About this exercise:
Whichever lines of the entries hold the word "LARGE" should be identified and copied.

Records supplied:
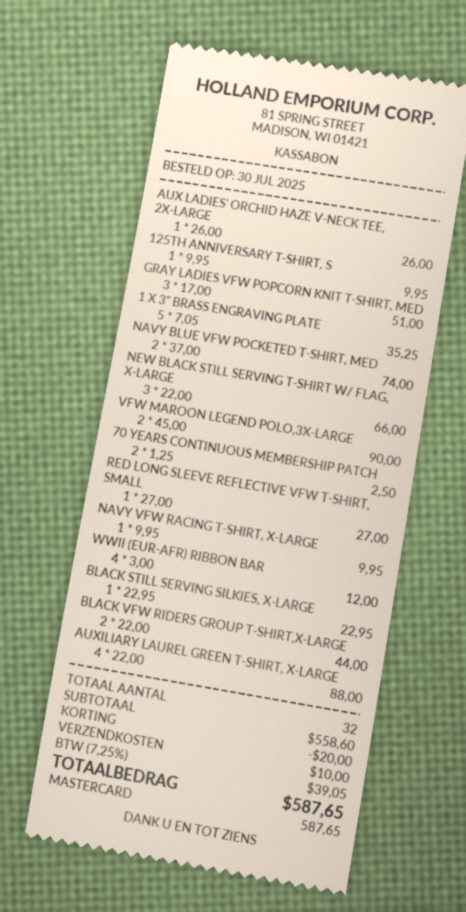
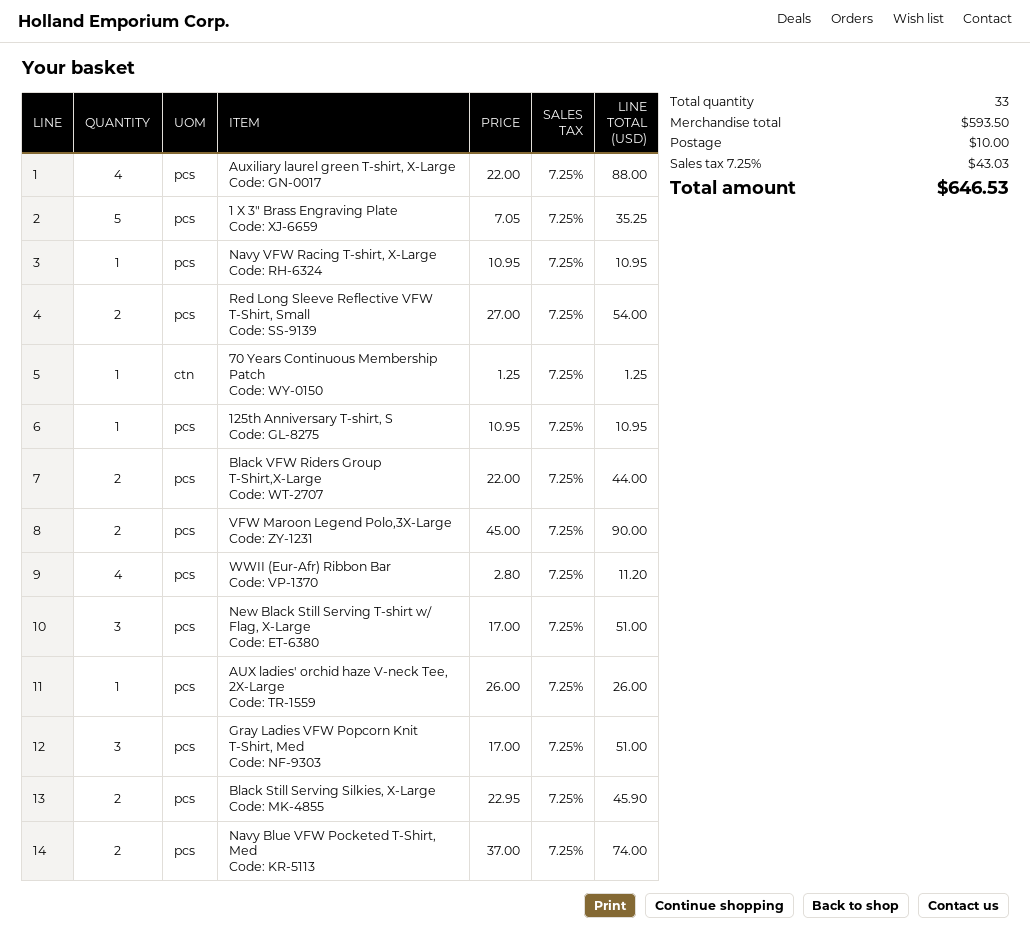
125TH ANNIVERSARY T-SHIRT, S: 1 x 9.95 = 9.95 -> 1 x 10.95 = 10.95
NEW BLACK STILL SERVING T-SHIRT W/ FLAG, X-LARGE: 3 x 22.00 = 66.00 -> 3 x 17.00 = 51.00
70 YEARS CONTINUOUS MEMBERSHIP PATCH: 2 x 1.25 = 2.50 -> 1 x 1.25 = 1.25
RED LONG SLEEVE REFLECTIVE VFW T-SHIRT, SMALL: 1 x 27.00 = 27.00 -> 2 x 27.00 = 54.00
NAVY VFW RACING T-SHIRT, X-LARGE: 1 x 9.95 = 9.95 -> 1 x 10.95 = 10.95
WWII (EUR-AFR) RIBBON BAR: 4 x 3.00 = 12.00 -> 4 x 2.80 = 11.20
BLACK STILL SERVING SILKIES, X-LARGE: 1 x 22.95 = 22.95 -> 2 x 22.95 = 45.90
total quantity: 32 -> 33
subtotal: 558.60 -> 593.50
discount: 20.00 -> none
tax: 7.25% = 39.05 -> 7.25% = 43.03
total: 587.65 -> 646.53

---

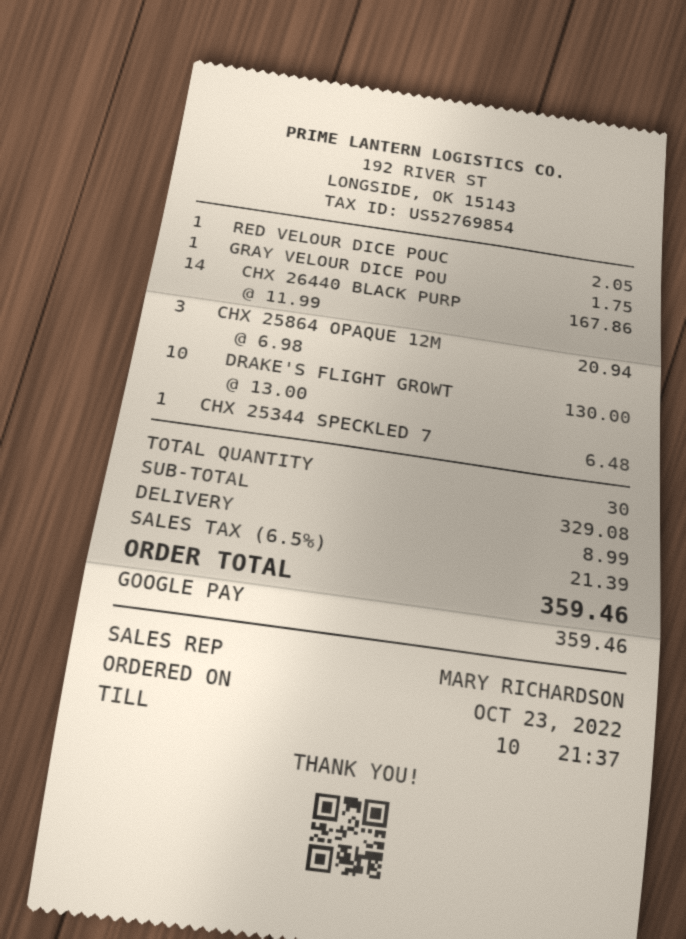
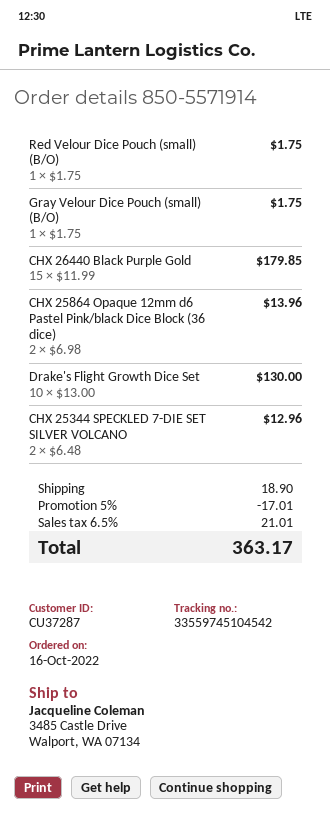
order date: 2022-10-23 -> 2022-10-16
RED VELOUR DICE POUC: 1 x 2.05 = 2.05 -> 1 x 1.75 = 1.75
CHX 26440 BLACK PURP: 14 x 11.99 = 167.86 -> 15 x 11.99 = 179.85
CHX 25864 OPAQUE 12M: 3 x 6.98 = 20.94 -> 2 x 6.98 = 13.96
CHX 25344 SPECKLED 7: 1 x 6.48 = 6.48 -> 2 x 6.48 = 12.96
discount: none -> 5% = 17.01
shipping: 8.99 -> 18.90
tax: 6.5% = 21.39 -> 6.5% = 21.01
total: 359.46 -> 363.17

The completed task:
NEW BLACK STILL SERVING T-SHIRT W/ FLAG, X-LARGE: 3 x 22.00 = 66.00 -> 3 x 17.00 = 51.00
NAVY VFW RACING T-SHIRT, X-LARGE: 1 x 9.95 = 9.95 -> 1 x 10.95 = 10.95
BLACK STILL SERVING SILKIES, X-LARGE: 1 x 22.95 = 22.95 -> 2 x 22.95 = 45.90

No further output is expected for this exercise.